I migranti chiedono
«Salvato dai migranti. Racconto di uno stile di vita» è il titolo del libro pubblicato nei giorni scorsi dalle Edizioni Dehoniane Bologna - EDB (Collana “Le parole per dirlo”, pp. 276, euro 19) in cui don Mattia Ferrari, cappellano di «Mediterranea Saving Humans», descrive la propria esperienza in mare nell’opera al servizio dei migranti che fuggono dai loro Paesi alla ricerca di un futuro migliore. Pubblichiamo la prefazione di Papa Francesco al volume.

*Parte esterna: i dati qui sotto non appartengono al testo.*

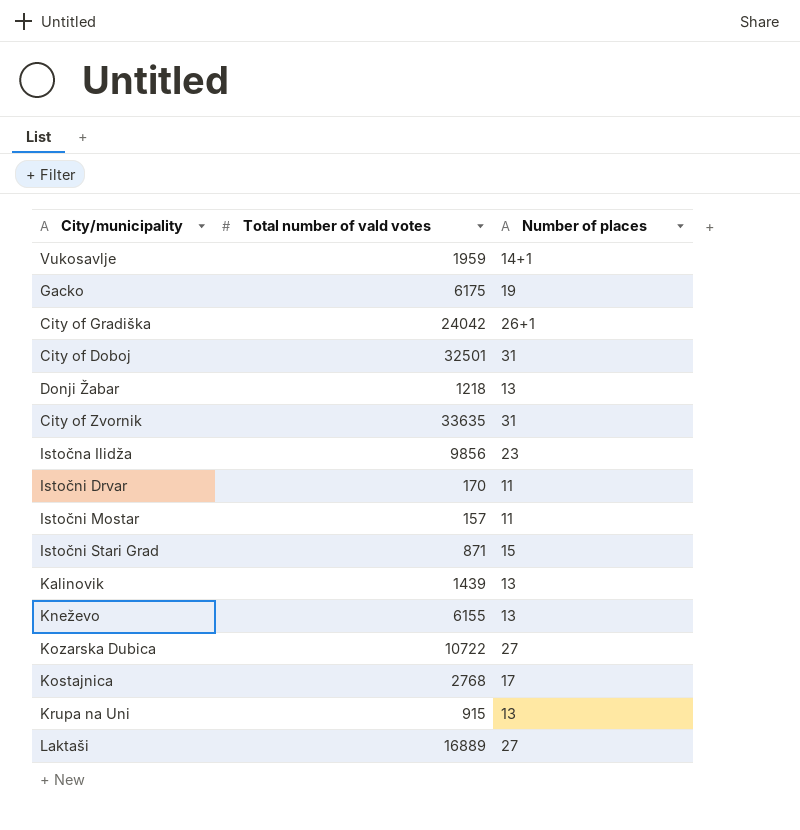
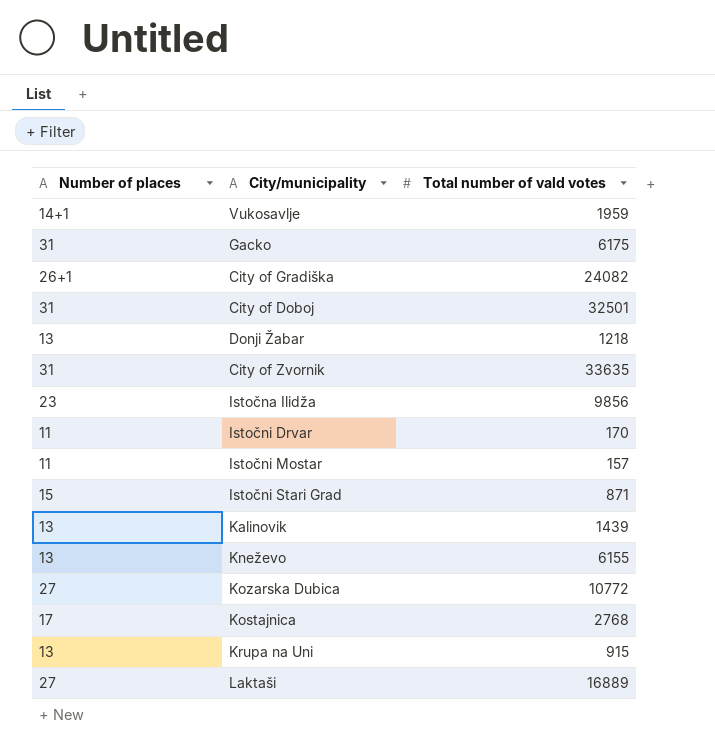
column Number of places | position: 3 -> 1
Gacko | Number of places: 19 -> 31
City of Gradiška | Total number of vald votes: 24042 -> 24082
Kozarska Dubica | Total number of vald votes: 10722 -> 10772

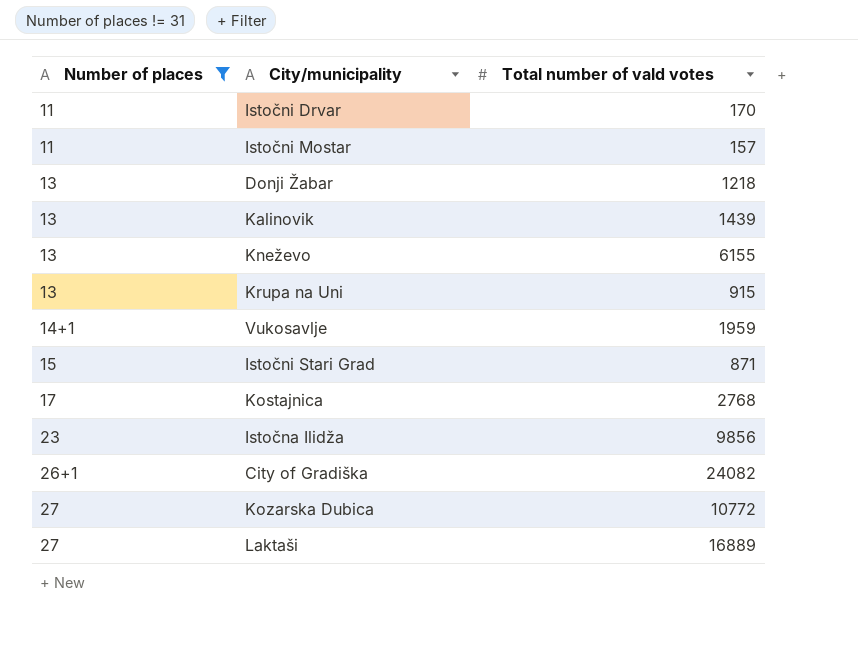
filter: none -> Number of places != 31
row order: none -> Number of places ascending

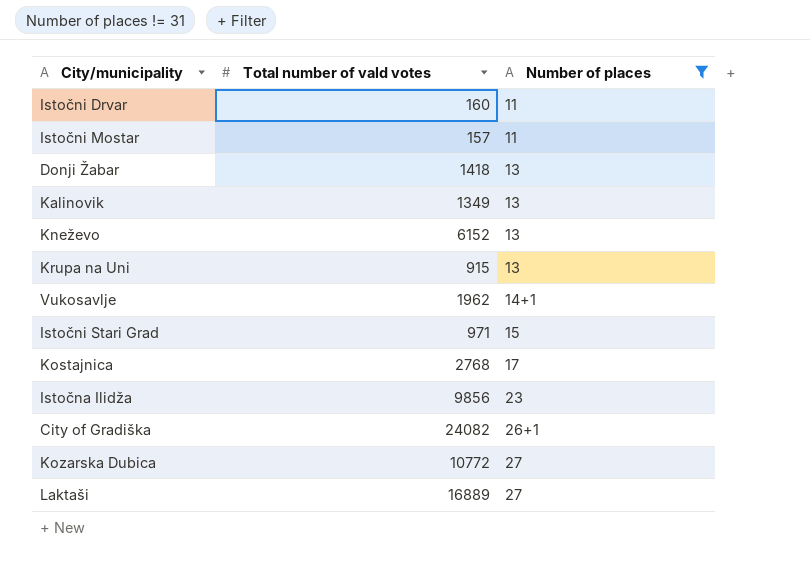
column Number of places | position: 1 -> 3
Istočni Drvar | Total number of vald votes: 170 -> 160
Donji Žabar | Total number of vald votes: 1218 -> 1418
Kalinovik | Total number of vald votes: 1439 -> 1349
Kneževo | Total number of vald votes: 6155 -> 6152
Vukosavlje | Total number of vald votes: 1959 -> 1962
Istočni Stari Grad | Total number of vald votes: 871 -> 971

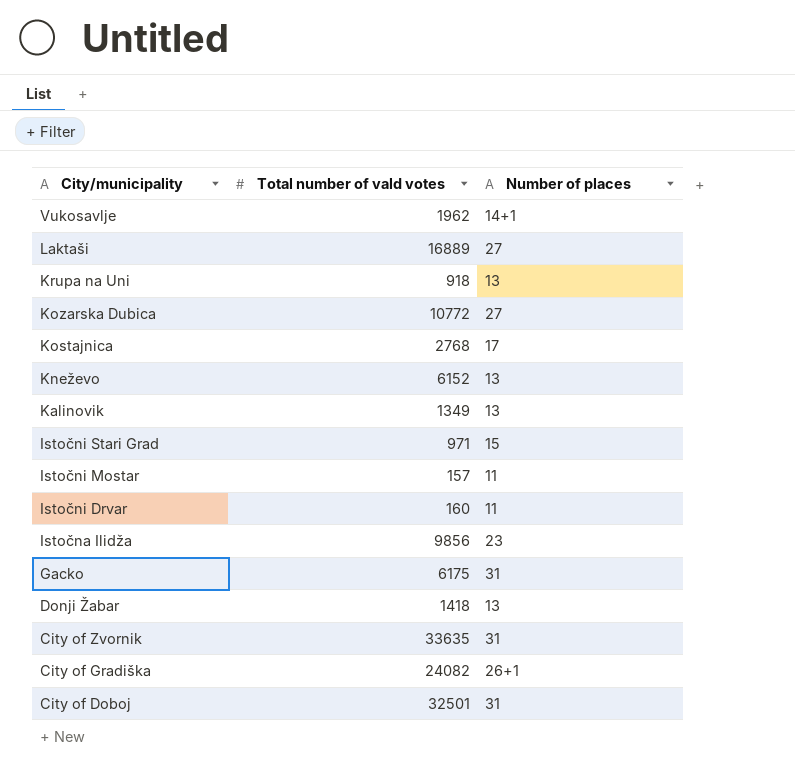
filter: Number of places != 31 -> none
row order: Number of places ascending -> City/municipality descending
Krupa na Uni | Total number of vald votes: 915 -> 918

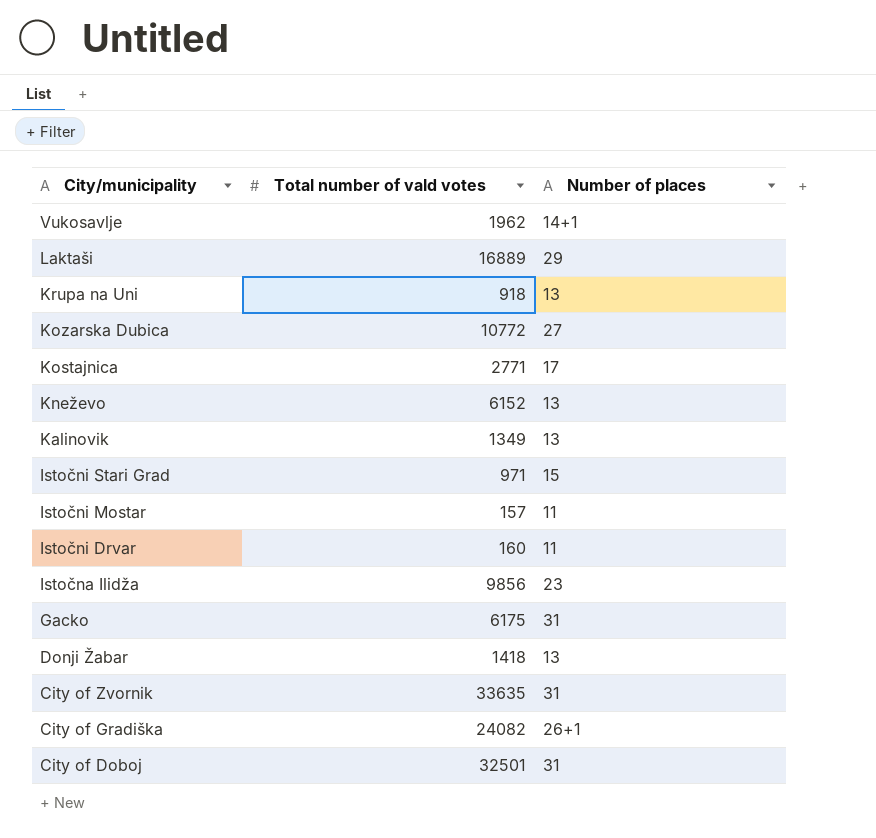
Laktaši | Number of places: 27 -> 29
Kostajnica | Total number of vald votes: 2768 -> 2771

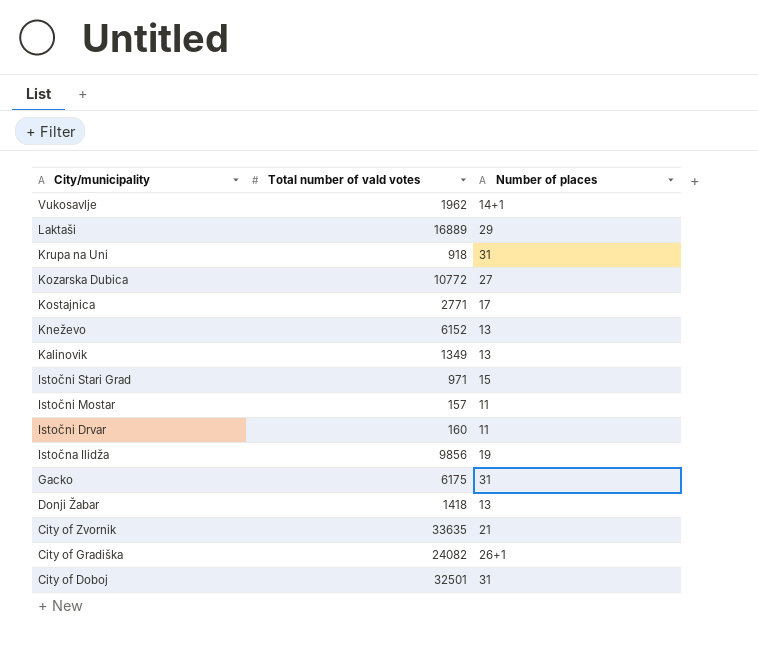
Krupa na Uni | Number of places: 13 -> 31
Istočna Ilidža | Number of places: 23 -> 19
City of Zvornik | Number of places: 31 -> 21

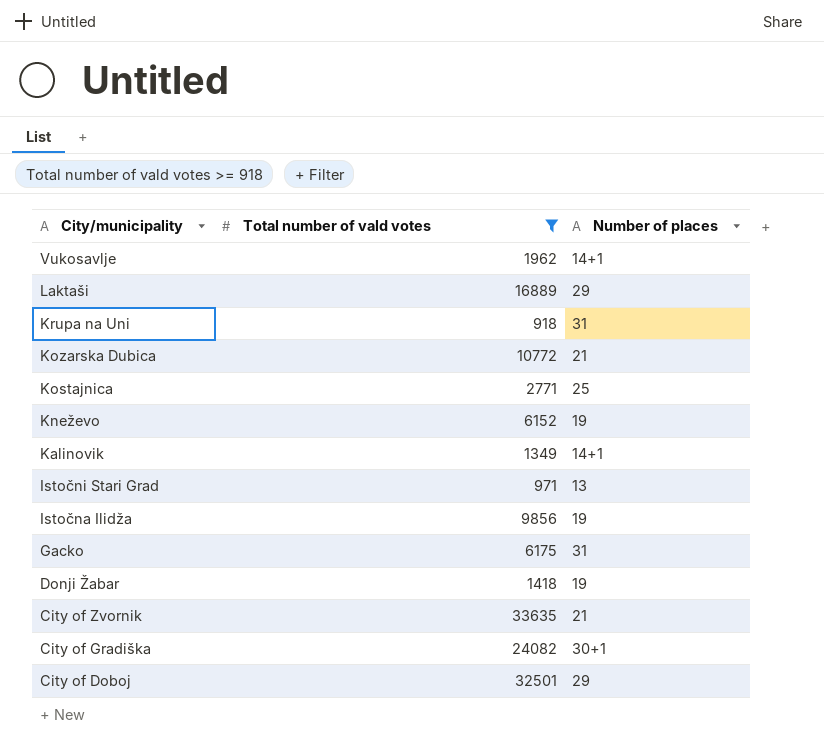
filter: none -> Total number of vald votes >= 918
Kozarska Dubica | Number of places: 27 -> 21
Kostajnica | Number of places: 17 -> 25
Kneževo | Number of places: 13 -> 19
Kalinovik | Number of places: 13 -> 14+1
Istočni Stari Grad | Number of places: 15 -> 13
Donji Žabar | Number of places: 13 -> 19
City of Gradiška | Number of places: 26+1 -> 30+1
City of Doboj | Number of places: 31 -> 29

Fin dall’inizio del mio pontificato ho dedicato una speciale attenzione al dramma dei migranti, uno dei segni dei tempi di questa epoca storica. Nel mio primo viaggio apostolico mi sono recato a Lampedusa, luogo simbolo dei naufragi e dell’accoglienza, e lì ho sottolineato il punto centrale della questione: «“Dov’è il tuo fratello?”, la voce del suo sangue grida fino a me, dice Dio. Questa non è una domanda rivolta ad altri, è una domanda rivolta a me, a te, a ciascuno di noi» (Omelia a Lampedusa, 8 luglio 2013).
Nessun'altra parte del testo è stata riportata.